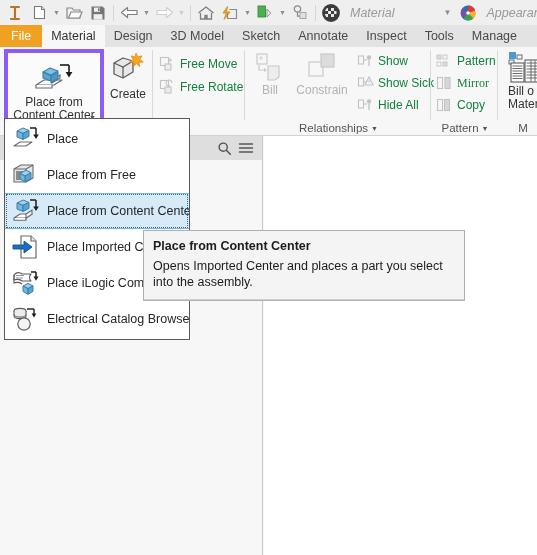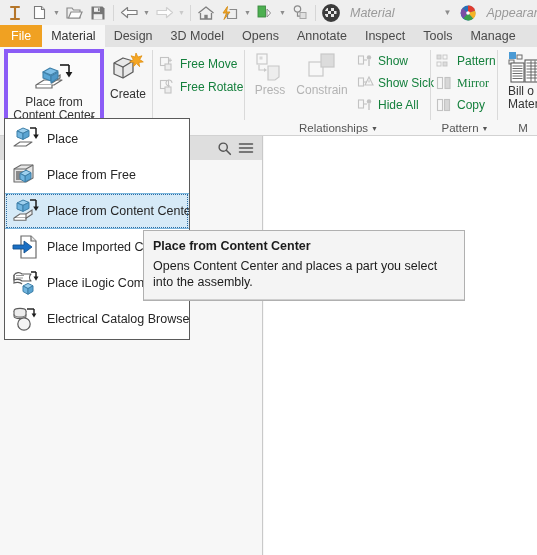--- a/index.html
+++ b/index.html
@@ -415,7 +415,7 @@
     <div class="tab active">Material</div>
     <div class="tab">Design</div>
     <div class="tab">3D Model</div>
-    <div class="tab">Opens</div>
+    <div class="tab">Sketch</div>
     <div class="tab">Annotate</div>
     <div class="tab">Inspect</div>
     <div class="tab">Tools</div>

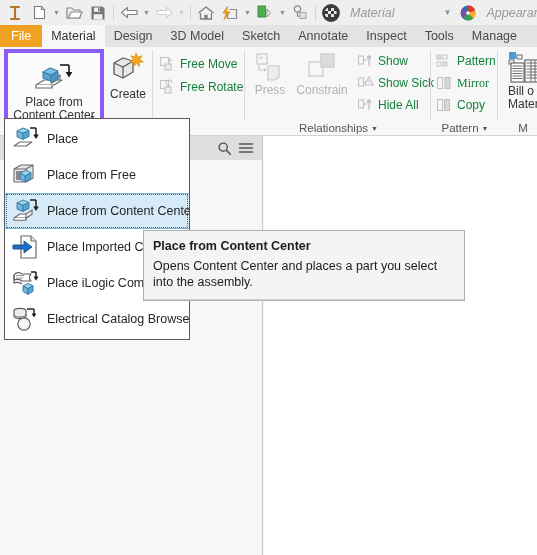--- a/index.html
+++ b/index.html
@@ -499,7 +499,7 @@
             <path d="M13 14h11v11l-4 3H13z" fill="#ededed" stroke="#c8c8c8" stroke-width="1.2"></path>
           </svg>
         </span>
-        <span style="margin-top:1px;">Press</span>
+        <span style="margin-top:1px;">Bill</span>
       </div>
 
       <div class="midbtn" style="left:45px; top:5px; width:62px;">

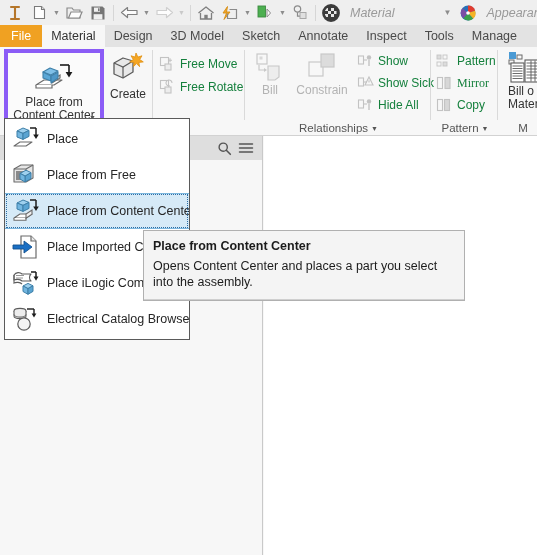--- a/index.html
+++ b/index.html
@@ -730,7 +730,7 @@
 
   <div class="tooltip">
     <div class="tt-title">Place from Content Center</div>
-    <div class="tt-body">Opens Content Center and places a part you select into the assembly.</div>
+    <div class="tt-body">Opens Imported Center and places a part you select into the assembly.</div>
     <div class="tt-sep"></div>
   </div>
 

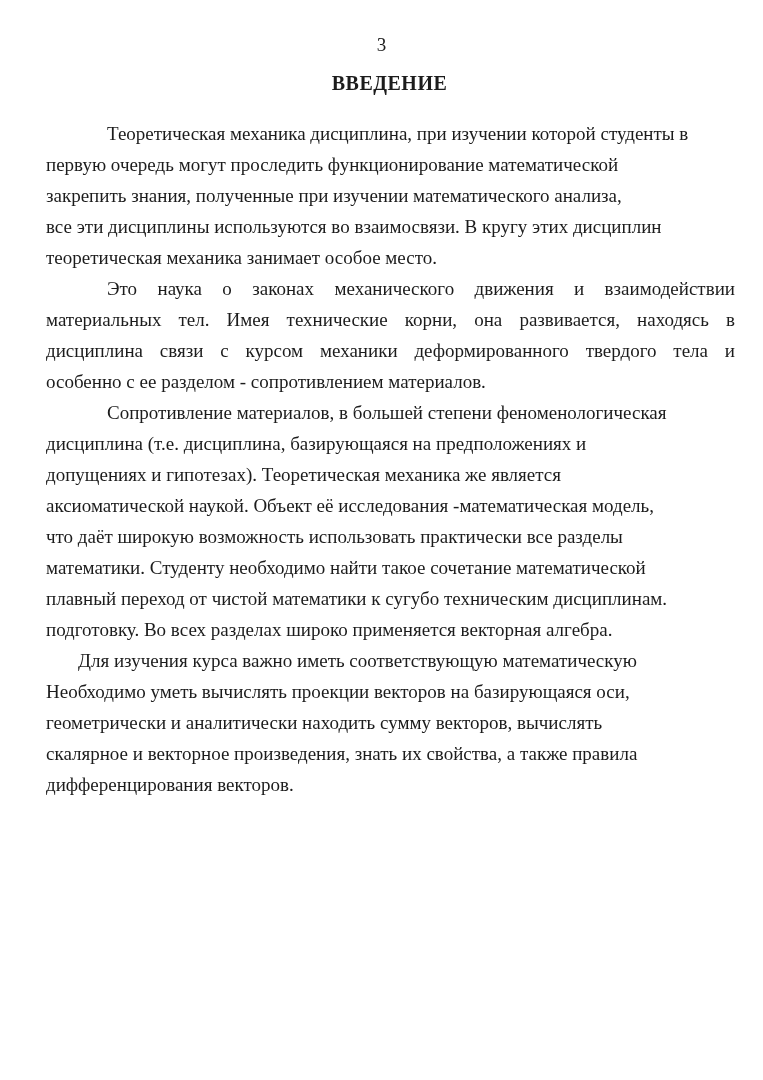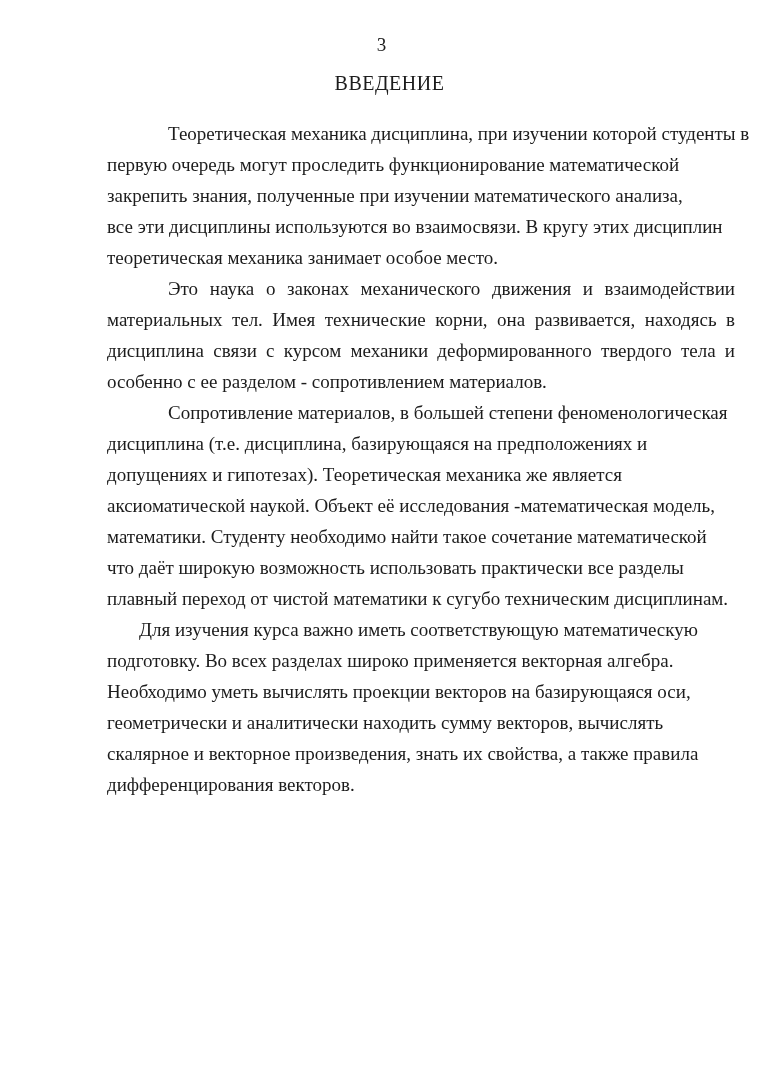--- a/index.html
+++ b/index.html
@@ -27,7 +27,7 @@
     margin: 16px 0 0 16px;
     text-align: center;
     font-size: 20px;
-    font-weight: normal;
+    font-weight: bold;
     line-height: 22px;
     letter-spacing: 0.5px;
   }

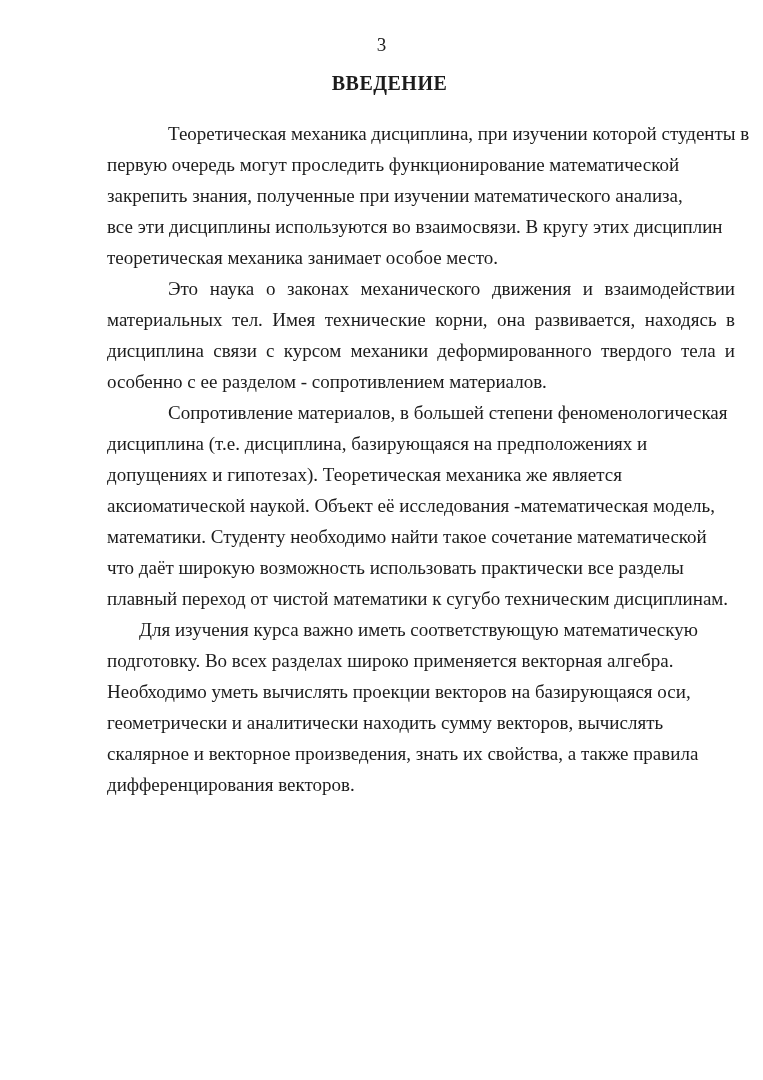--- a/index.html
+++ b/index.html
@@ -33,7 +33,7 @@
   }
   .body {
     margin-top: 24px;
-    padding-left: 107px;
+    padding-left: 46px;
     padding-right: 28px;
     font-size: 19px;
   }

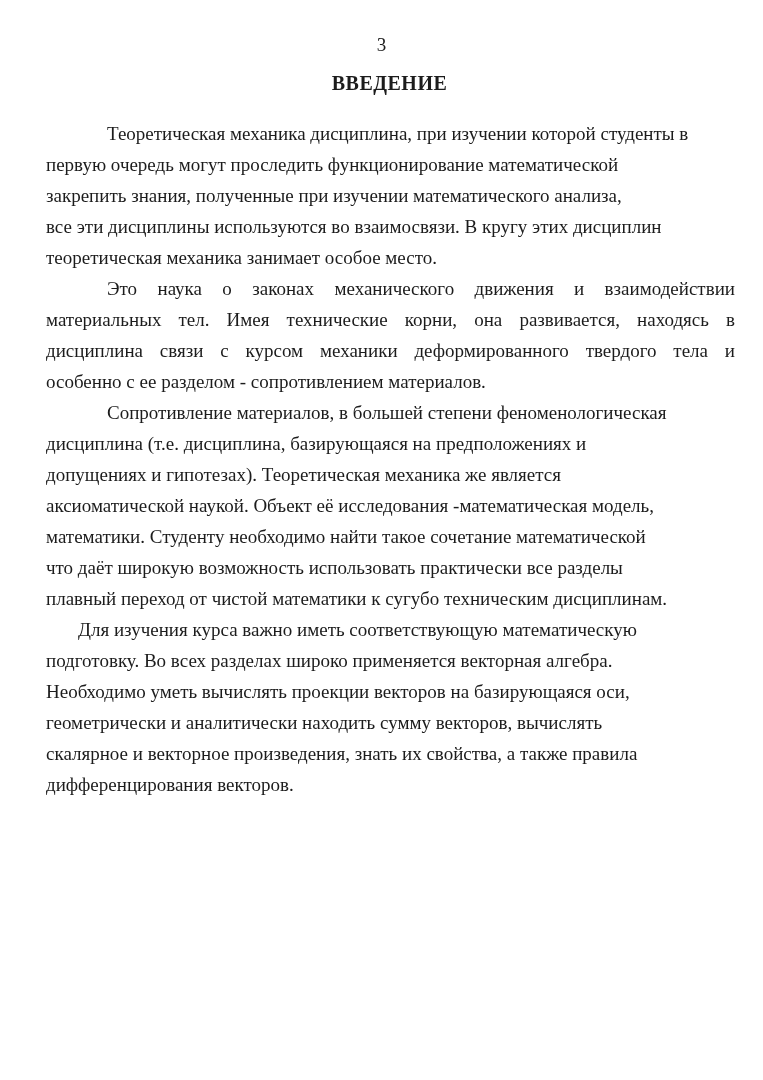--- a/index.html
+++ b/index.html
@@ -82,8 +82,8 @@
       <span class="line">дисциплина (т.е. дисциплина, базирующаяся на предположениях и</span>
       <span class="line">допущениях и гипотезах). Теоретическая механика же является</span>
       <span class="line">аксиоматической наукой. Объект её исследования -математическая модель,</span>
+      <span class="line">что даёт широкую возможность использовать практически все разделы</span>
       <span class="line">математики. Студенту необходимо найти такое сочетание математической</span>
-      <span class="line">что даёт широкую возможность использовать практически все разделы</span>
       <span class="line">плавный переход от чистой математики к сугубо техническим дисциплинам.</span>
     </p>
 

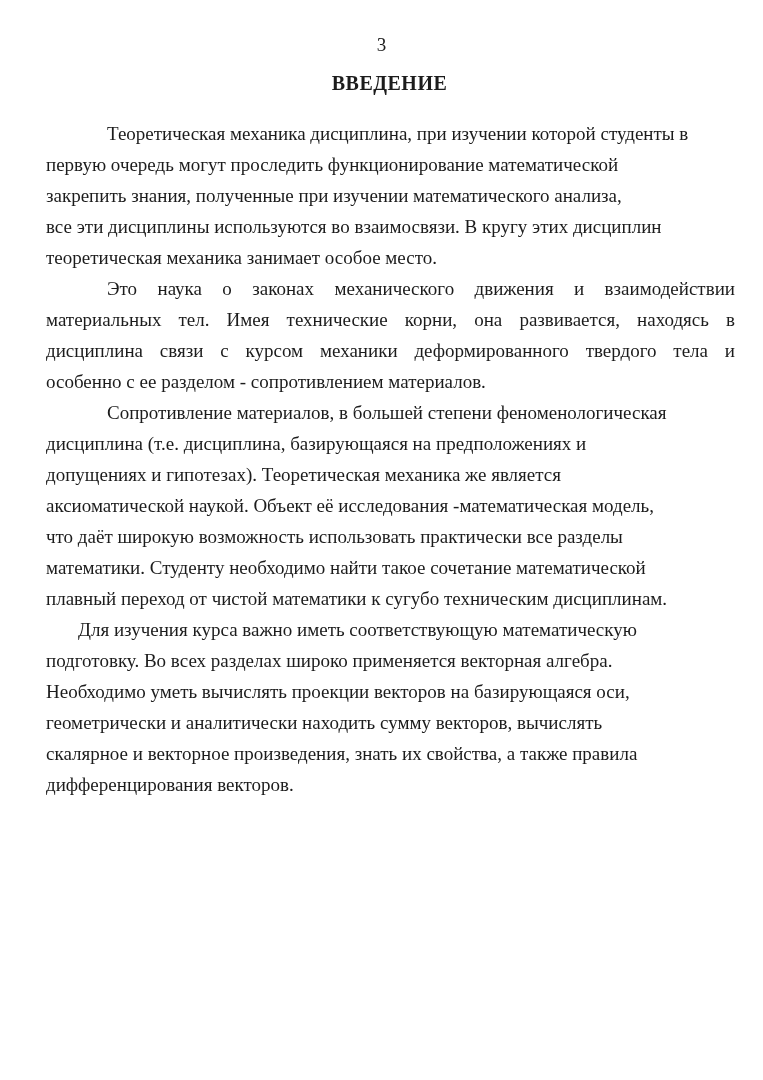--- a/index.html
+++ b/index.html
@@ -88,8 +88,8 @@
     </p>
 
     <p class="para small-indent">
+      <span class="line">подготовку. Во всех разделах широко применяется векторная алгебра.</span>
       <span class="line first">Для изучения курса важно иметь соответствующую математическую</span>
-      <span class="line">подготовку. Во всех разделах широко применяется векторная алгебра.</span>
       <span class="line">Необходимо уметь вычислять проекции векторов на базирующаяся оси,</span>
       <span class="line">геометрически и аналитически находить сумму векторов, вычислять</span>
       <span class="line">скалярное и векторное произведения, знать их свойства, а также правила</span>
● ● ● ●
EXERCISE AIM |
Look through the listing and extract every line with "практически" in it.

SOLUTION TO THIS EXERCISE |
+      <span class="line">что даёт широкую возможность использовать практически все разделы</span>
-      <span class="line">что даёт широкую возможность использовать практически все разделы</span>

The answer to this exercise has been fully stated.